Segment Start: EXCERPTED RECORDS
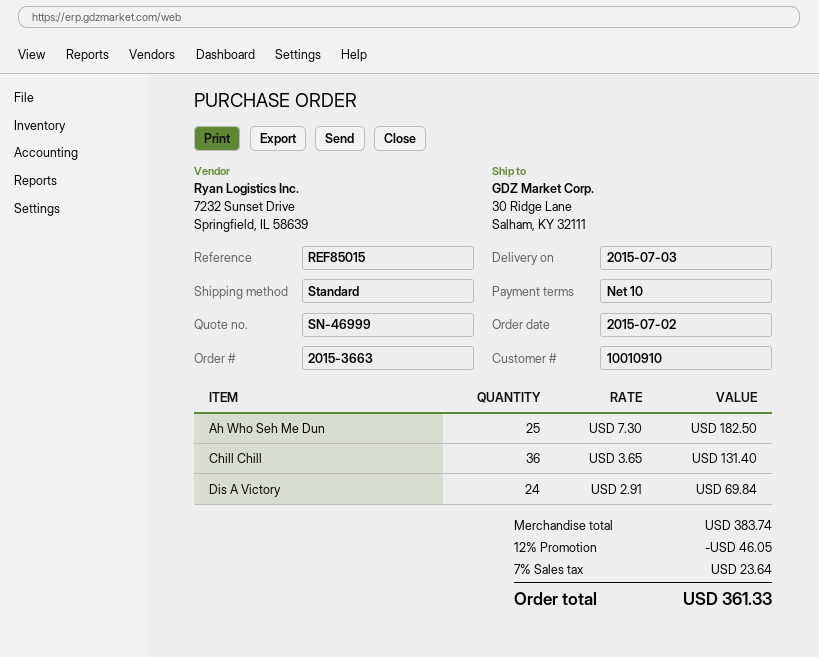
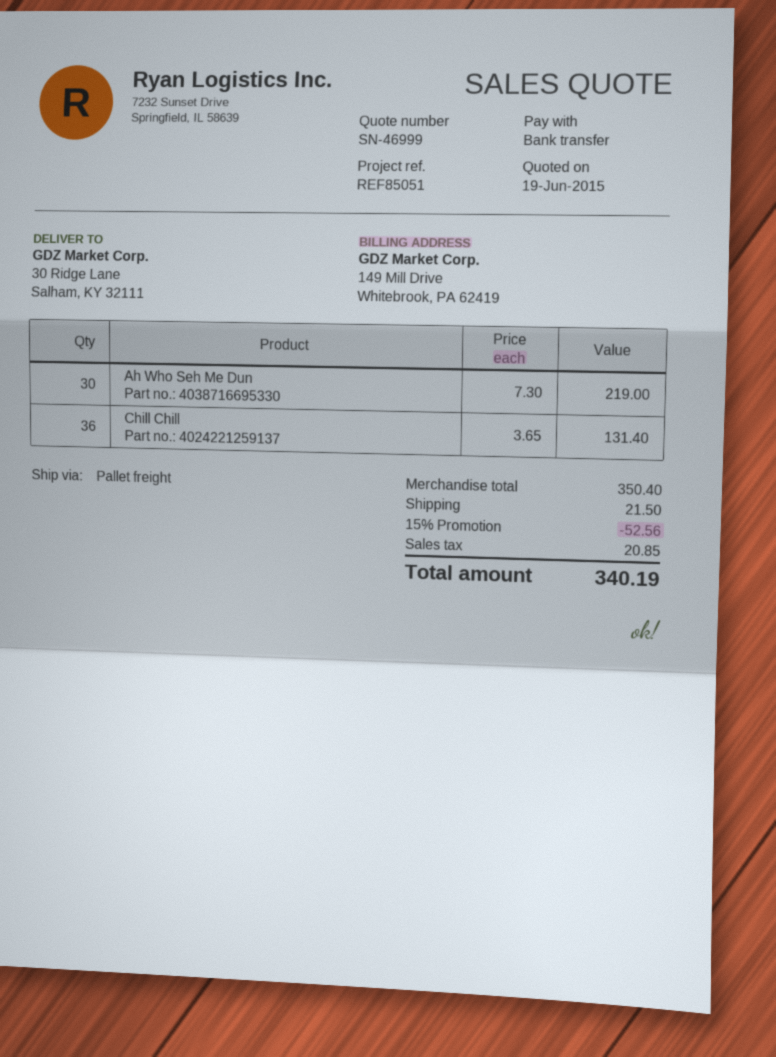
reference: REF85015 -> REF85051
shipping method: standard -> pallet freight
Ah Who Seh Me Dun: 25 x 7.30 = 182.50 -> 30 x 7.30 = 219.00
Dis A Victory: 24 x 2.91 = 69.84 -> none
subtotal: 383.74 -> 350.40
discount: 12% = 46.05 -> 15% = 52.56
shipping: none -> 21.50
tax: 23.64 -> 20.85
total: 361.33 -> 340.19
Segment End: EXCERPTED RECORDS
### TASK INSTRUCTIONS
Lines from the records above that hold "shipping" are the ones to list.

### EXPECTED OUTPUT
shipping method: standard -> pallet freight
shipping: none -> 21.50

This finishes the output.